HB2 ‘repeal bill’ does no such thing
Thanks to the ACLU and Lambda Legal, North Carolina has a ripe opportunity to atone for its shameful treatment of gay, lesbian, bisexual and transgender Tar Heels. The groups filed a federal lawsuit challenging House Bill 142, legislation which was falsely called a repeal of the now notorious anti-LGBT law HB2. Gov. Roy Cooper, Attorney General Josh Stein and legislative leaders should decline to defend HB142’s constitutionality and restore LGBT residents’ political rights.
Like HB2, the faux repeal bill blocks local governments from enacting laws banning discrimination against any class of people not protected under state law for (at least) four years. HB142 mirrors HB2 in its aim to choke off LGBT North Carolinians’ access to the political process. The intent behind HB2 merely transferred to HB142 but with an added time limit – it is an unconstitutional attempt to harm an unpopular minority.
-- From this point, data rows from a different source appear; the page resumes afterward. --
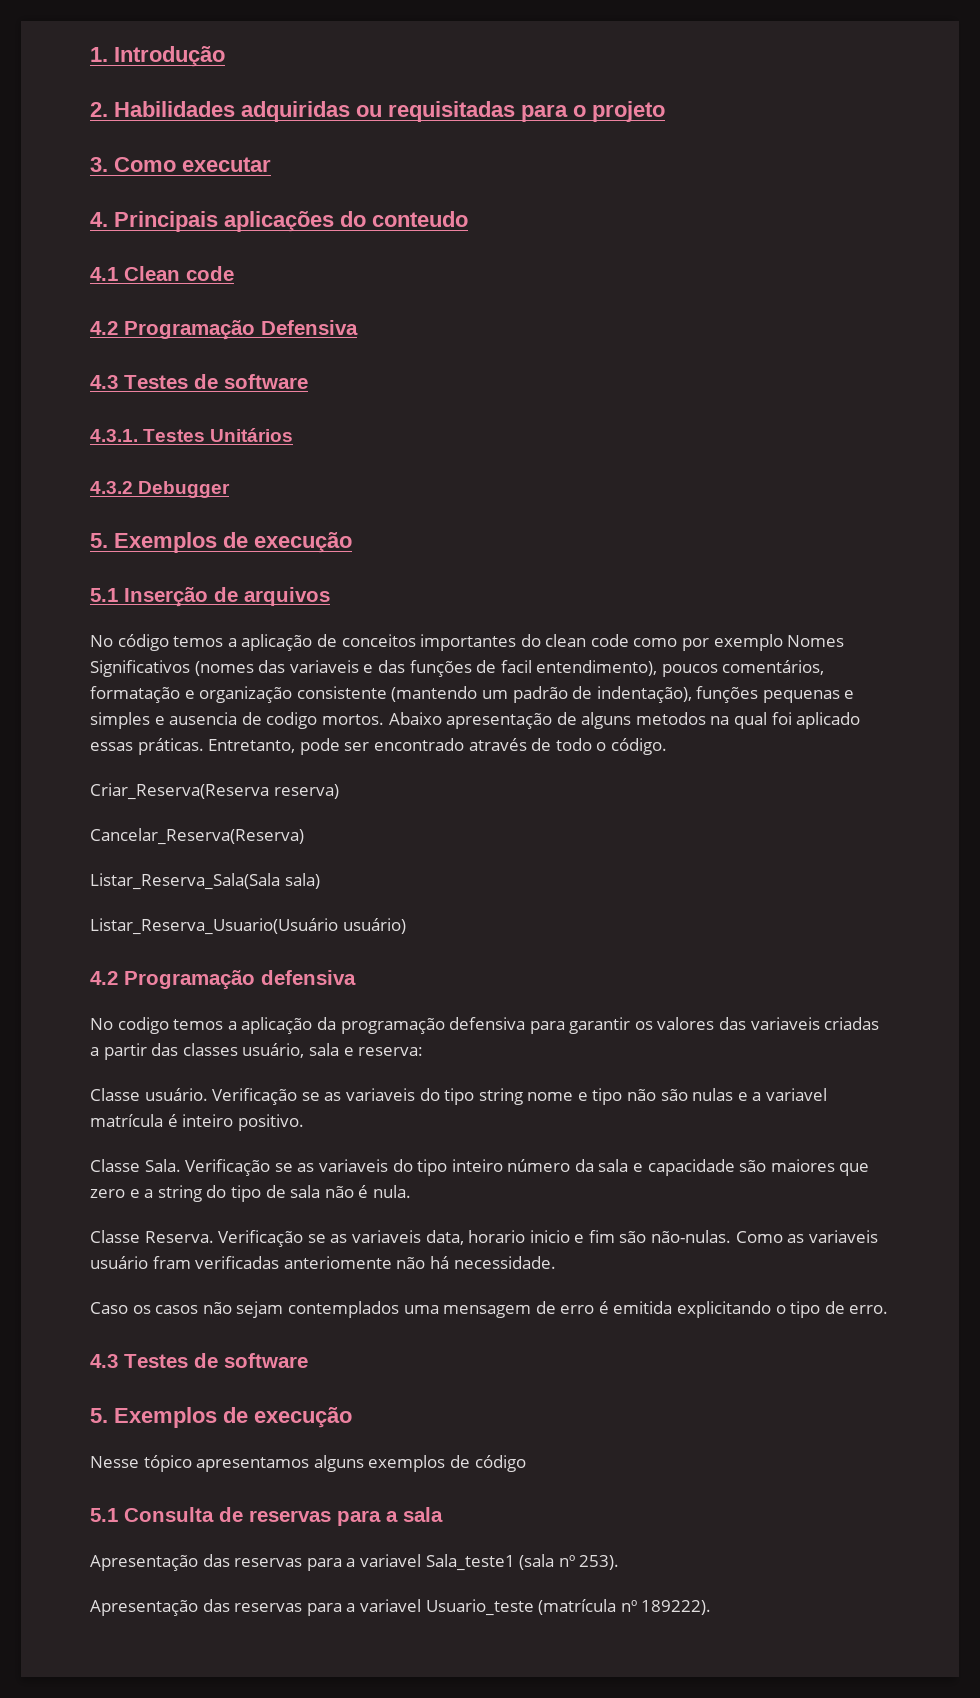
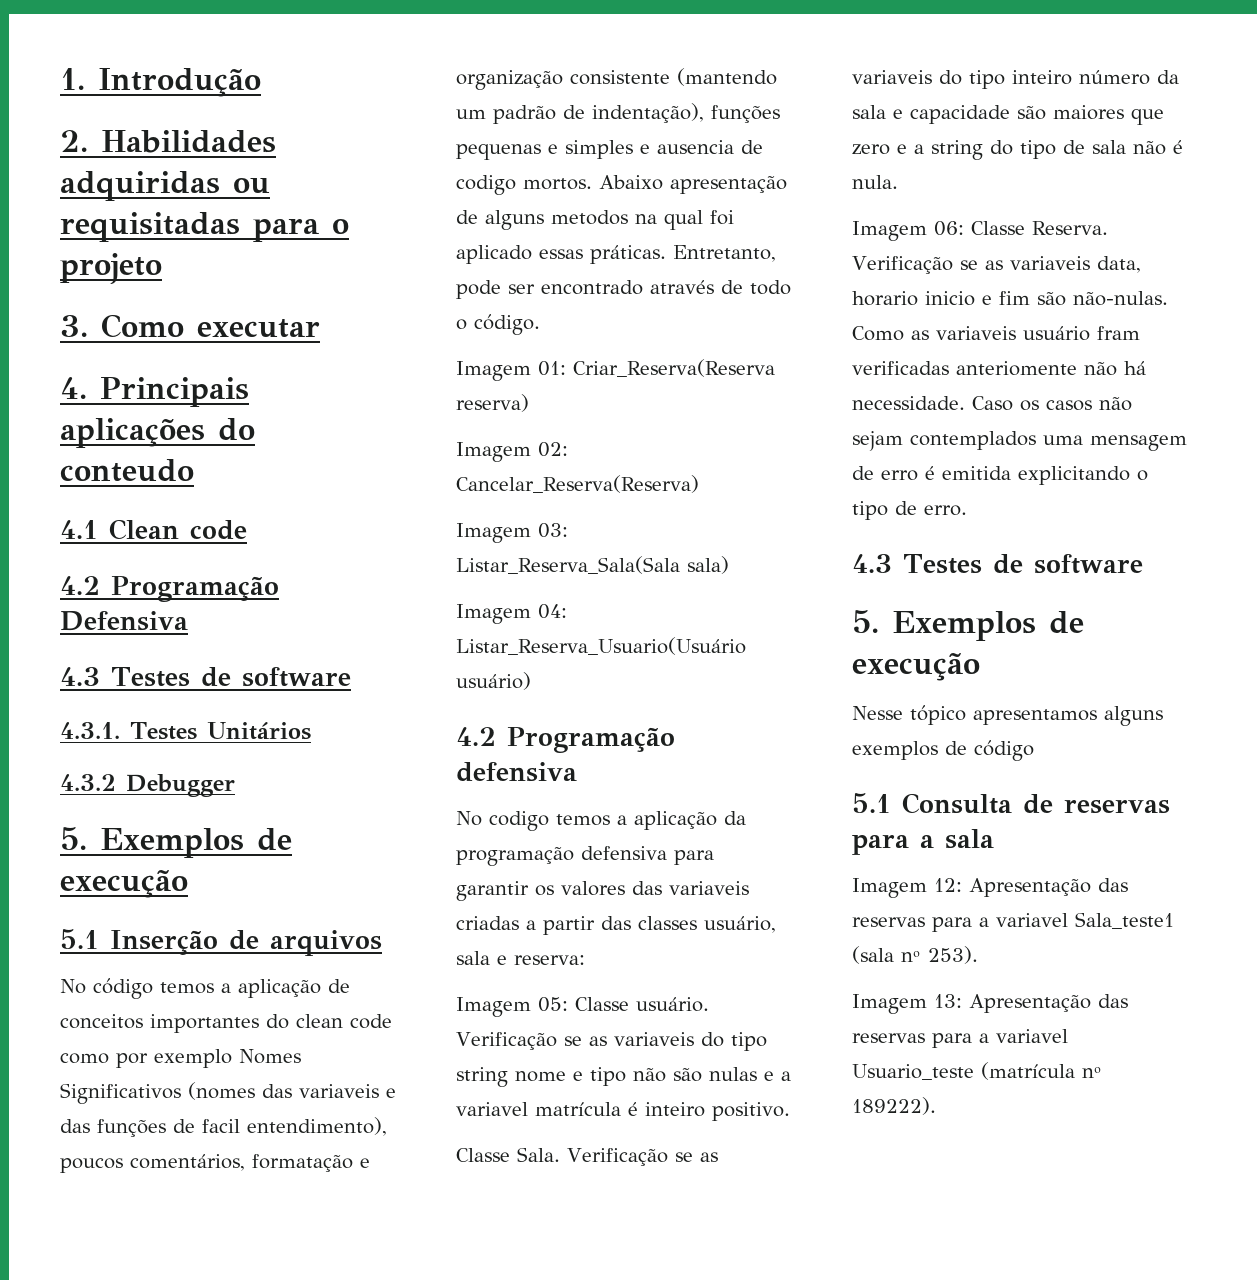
- Criar_Reserva(Reserva reserva)
+ Imagem 01: Criar_Reserva(Reserva reserva)
- Cancelar_Reserva(Reserva)
+ Imagem 02: Cancelar_Reserva(Reserva)
- Listar_Reserva_Sala(Sala sala)
+ Imagem 03: Listar_Reserva_Sala(Sala sala)
- Listar_Reserva_Usuario(Usuário usuário)
+ Imagem 04: Listar_Reserva_Usuario(Usuário usuário)
- Classe usuário.
+ Imagem 05: Classe usuário.
- Classe Reserva.
+ Imagem 06: Classe Reserva.
- Como as variaveis usuário fram verificadas anteriomente não há necessidade.
- Caso os casos não sejam contemplados uma mensagem de erro é emitida explicitando o tipo de erro.
+ Como as variaveis usuário fram verificadas anteriomente não há necessidade. Caso os casos não sejam contemplados uma mensagem de erro é emitida explicitando o tipo de erro.
- Apresentação das reservas para a variavel Sala_teste1 (sala nº 253).
+ Imagem 12: Apresentação das reservas para a variavel Sala_teste1 (sala nº 253).
- Apresentação das reservas para a variavel Usuario_teste (matrícula nº 189222).
+ Imagem 13: Apresentação das reservas para a variavel Usuario_teste (matrícula nº 189222).

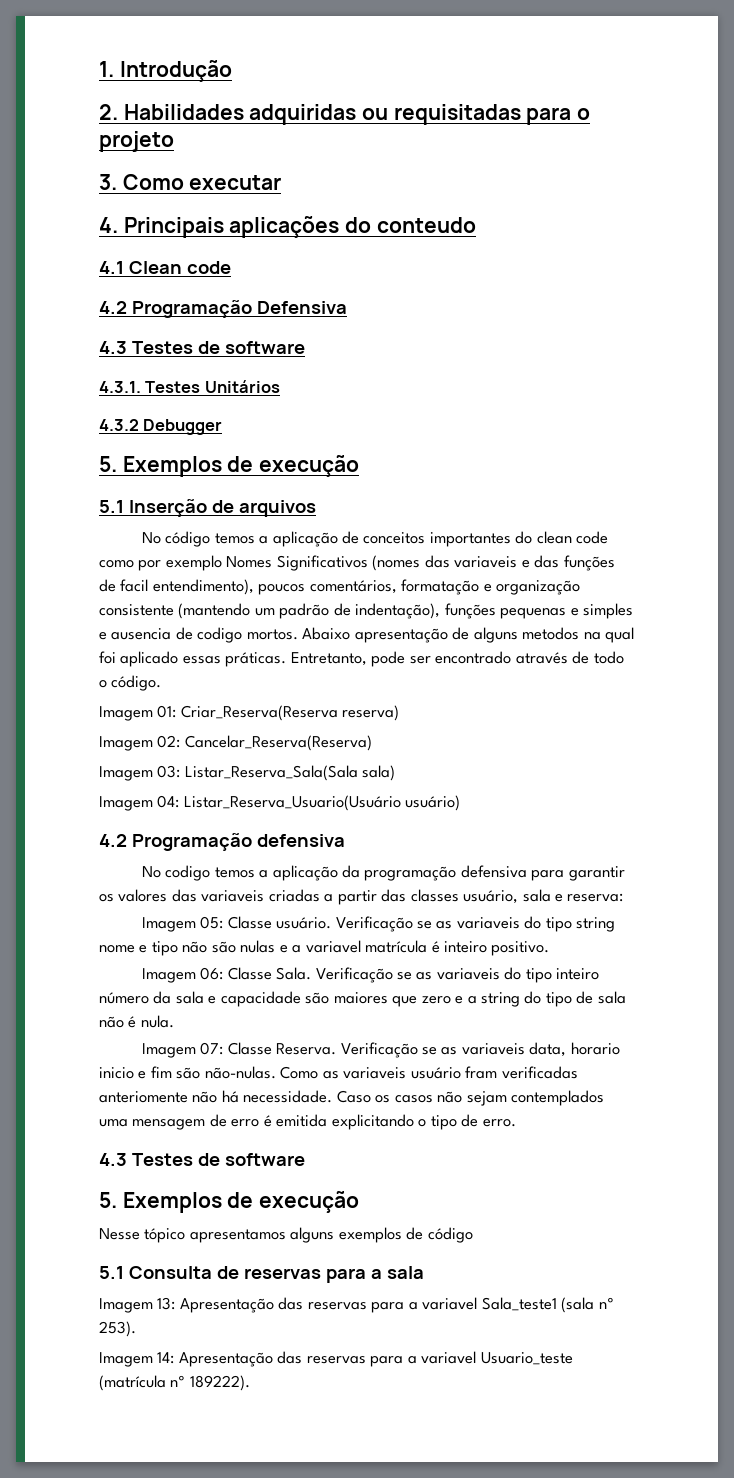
- Classe Sala.
+ Imagem 06: Classe Sala.
- Imagem 06: Classe Reserva.
+ Imagem 07: Classe Reserva.
- Imagem 12: Apresentação das reservas para a variavel Sala_teste1 (sala nº 253).
+ Imagem 13: Apresentação das reservas para a variavel Sala_teste1 (sala nº 253).
- Imagem 13: Apresentação das reservas para a variavel Usuario_teste (matrícula nº 189222).
+ Imagem 14: Apresentação das reservas para a variavel Usuario_teste (matrícula nº 189222).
In North Carolina, there are no express protections barring discrimination in housing, employment or public accommodations on the basis of their sexual orientation or gender identity. The LGBT community has made significant strides to combat the harms of discrimination by securing municipal anti-discrimination laws in discrete jurisdictions. Indeed, it took some 25 years for LGBT rights activists to secure robust protections in Charlotte. Leaders in Durham, Greensboro, and Raleigh have expressed interest in taking up protections for LGBT persons like Charlotte. While an individual’s right to enjoy full, equal citizenship should not depend on their zip code, municipal protections signify real progress toward achieving robust statewide civil rights protections. Under HB142, these local efforts were shamefully snuffed out.
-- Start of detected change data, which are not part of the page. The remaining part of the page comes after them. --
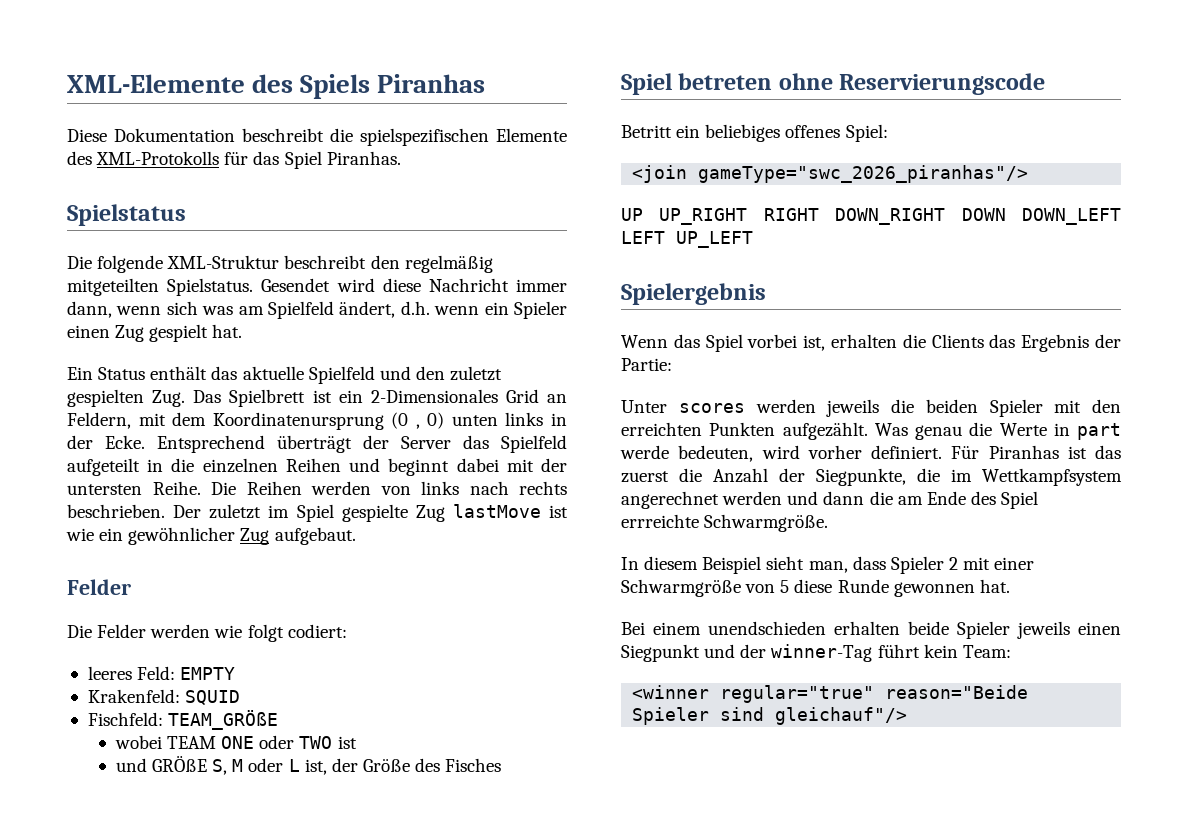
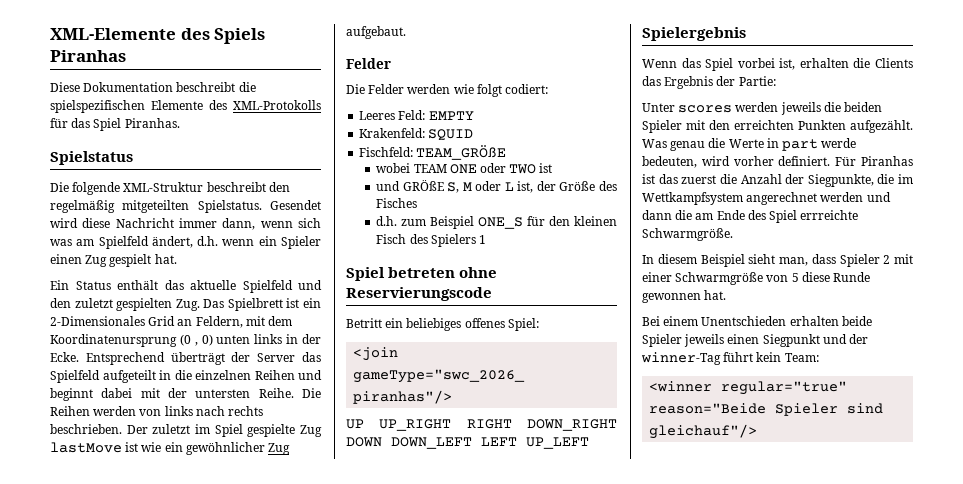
- leeres Feld: EMPTY
+ Leeres Feld: EMPTY
+ d.h. zum Beispiel ONE_S für den kleinen Fisch des Spielers 1
- Bei einem unendschieden erhalten beide Spieler jeweils einen Siegpunkt und der winner-Tag führt kein Team:
+ Bei einem Unentschieden erhalten beide Spieler jeweils einen Siegpunkt und der winner-Tag führt kein Team:

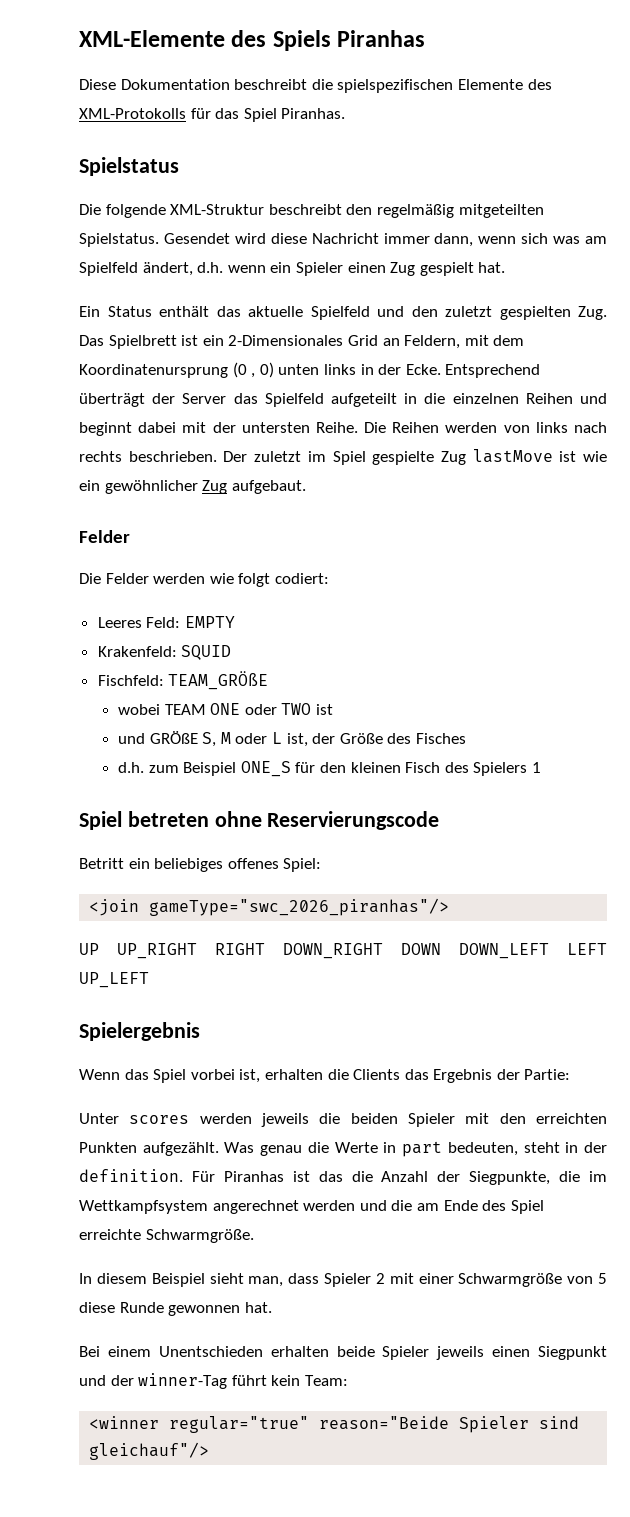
- Was genau die Werte in part werde bedeuten, wird vorher definiert.
+ Was genau die Werte in part bedeuten, steht in der definition.
- Für Piranhas ist das zuerst die Anzahl der Siegpunkte, die im Wettkampfsystem angerechnet werden und dann die am Ende des Spiel errreichte Schwarmgröße.
+ Für Piranhas ist das die Anzahl der Siegpunkte, die im Wettkampfsystem angerechnet werden und die am Ende des Spiel erreichte Schwarmgröße.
The purpose of municipalities is to guarantee that government is responsive to the needs and interests of residents with solutions that reflect local values and local problems. Equally important, municipal governments reduce the cost of political participation and allow constituencies that hold little power on a statewide level to wield considerable influence over local affairs. This is exactly why decisions about the delegation of local lawmaking powers must not be treated cavalierly – especially when those decisions restructure local governments’ legislative power in way that burdens an unpopular minority group.
While the function to address local needs with local solutions is important, cities and towns remain subject to the constraints imposed by state legislators and the electorate, whom can reign in local governments deemed rogue. State governments have wide latitude to determine what powers rest in localities. However, states cannot restructure local governments with the purpose of isolating disfavored groups from achieving policies that benefit them.
Two landmark Supreme Court rulings are instructive. In 1964, the Akron City Council enacted a fair housing ordinance to “assure equal opportunity to all persons to live in decent housing facilities regardless of race, color, religion, ancestry or national origin.” The ordinance provided for a city Commission on Equal Opportunity in Housing to investigate housing discrimination and take action against persons violating the nondiscrimination law.
After the ordinance was adopted, voters amended the city charter to void the fair housing ordinance and required popular approval of any future housing law. In Hunter v. Erickson, the Supreme Court held the charter amendment was unconstitutional, noting that the Constitution does not allow for the diminution of political power in the political process against a minority group.
Before 1992, a number of Colorado municipalities, including the cities of Aspen, Boulder and Denver, enacted ordinances banning LGBT discrimination in housing, employment, education, public accommodations and health care services. Colorado voters responded by amending the state constitution to prohibit localities from adopting ordinances that expanded civil rights protections on the basis of “homosexual, lesbian or bisexual orientation, conduct, practices or relationships.”
The Supreme Court in Romer v. Evans struck down the state constitutional amendment on equal protection grounds because the newly adopted amendment placed non-heterosexuals “by state decree ... in a solitary class with respect to transactions and relations in both the private and governmental spheres” because it walled off LGBT persons “but no others, specific legal protection from the injuries caused by discrimination.” That is exactly what HB142 does.
The General Assembly’s woefully inadequate response to the national clamor calling for HB2’s repeal was legislation that still smacks of 1990s-era mentality. There is no legitimate government purpose to preempt municipalities’ power to protect civil rights. There is little chance that HB142 will survive judicial scrutiny. North Carolina’s leaders must not drag the state and her most vulnerable people through any more painful drama. They should concede HB142 is constitutionally deficient.
Anthony Michael Kreis is a law professor at Illinois Institute of Technology’s Chicago-Kent College of Law where he specializes in LGBT civil rights.